======== MATERIAL FOR THE TASK ========

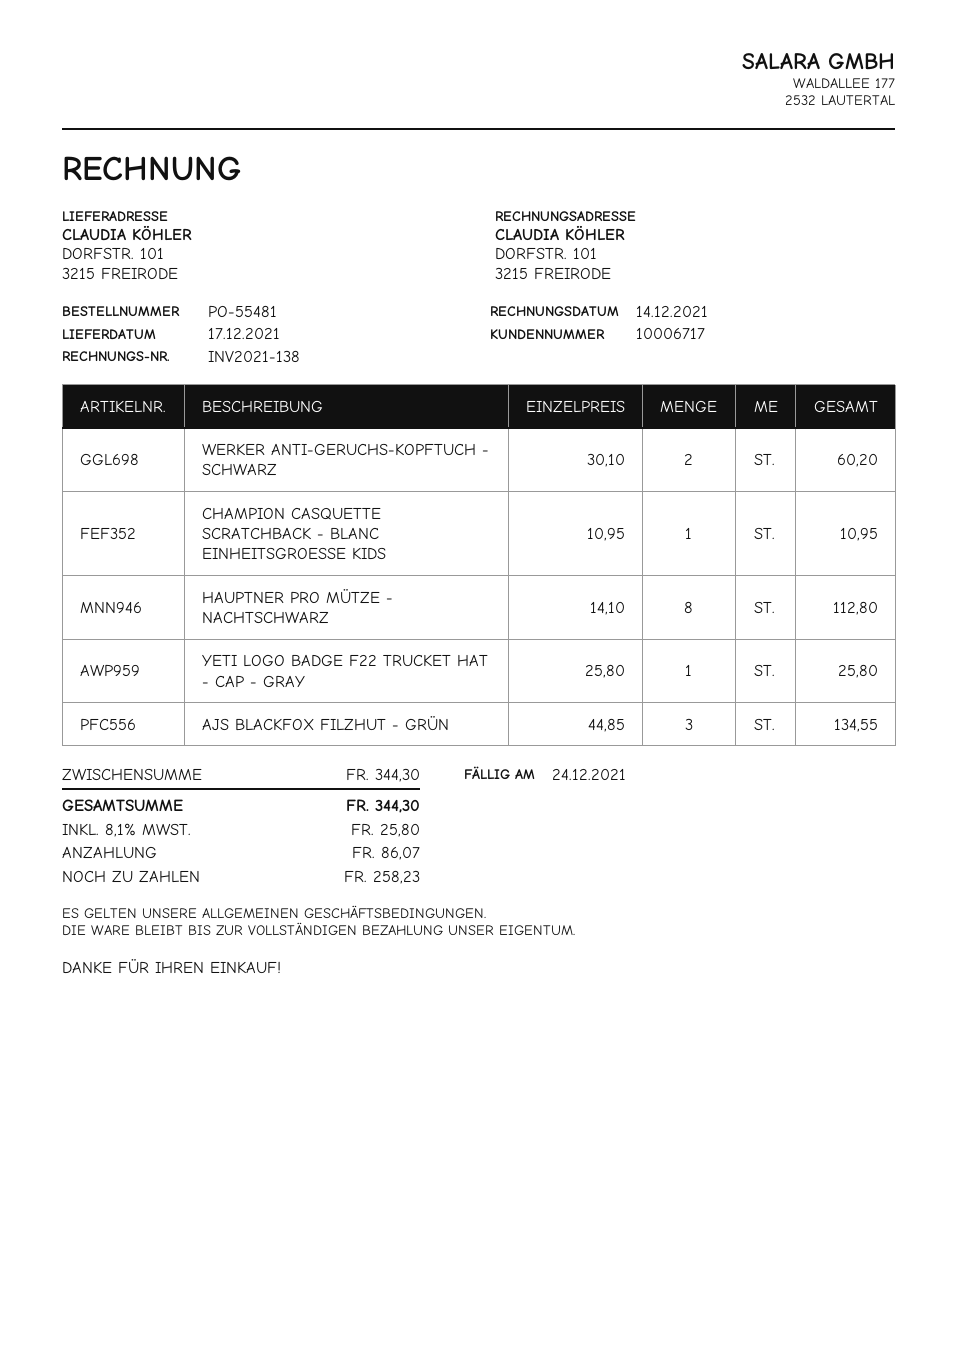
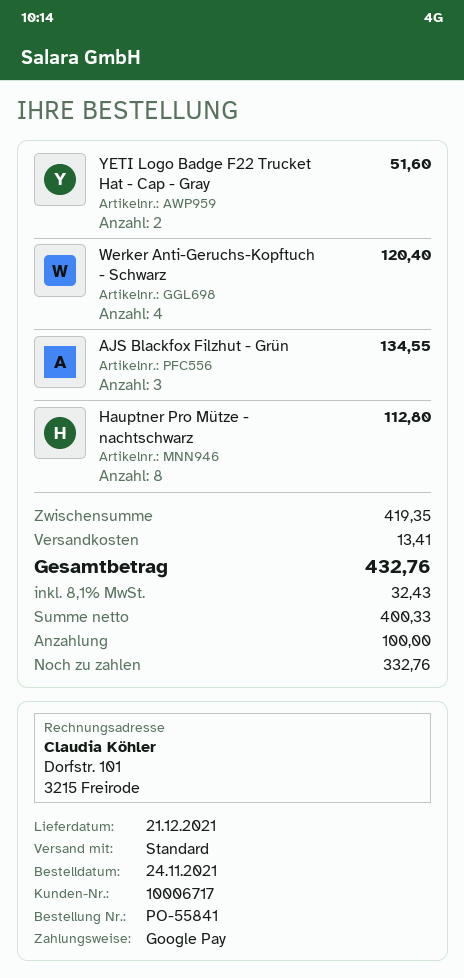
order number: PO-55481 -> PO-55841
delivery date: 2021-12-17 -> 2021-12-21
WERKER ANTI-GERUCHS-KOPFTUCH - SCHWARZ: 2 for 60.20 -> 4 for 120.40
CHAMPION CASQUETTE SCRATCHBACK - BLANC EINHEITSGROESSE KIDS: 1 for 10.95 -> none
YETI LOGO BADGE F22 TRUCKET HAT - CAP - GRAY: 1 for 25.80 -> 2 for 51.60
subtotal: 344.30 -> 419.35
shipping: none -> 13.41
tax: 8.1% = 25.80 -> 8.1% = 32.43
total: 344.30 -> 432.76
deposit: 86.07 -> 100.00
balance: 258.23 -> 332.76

========
======== MATERIAL FOR THE TASK ========

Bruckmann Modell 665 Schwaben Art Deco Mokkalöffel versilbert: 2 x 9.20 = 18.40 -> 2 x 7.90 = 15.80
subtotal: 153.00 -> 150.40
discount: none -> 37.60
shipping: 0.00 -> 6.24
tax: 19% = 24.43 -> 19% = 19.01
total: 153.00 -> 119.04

========

**EXERCISE PROMPT:** Above are the entries. Output exactly the lines beginning with the line that has "tax: 8.1% = 25.80 -> 8.1% = 32.43" and ending with the line that has "balance: 258.23 -> 332.76".

**TASK ANSWER:**
tax: 8.1% = 25.80 -> 8.1% = 32.43
total: 344.30 -> 432.76
deposit: 86.07 -> 100.00
balance: 258.23 -> 332.76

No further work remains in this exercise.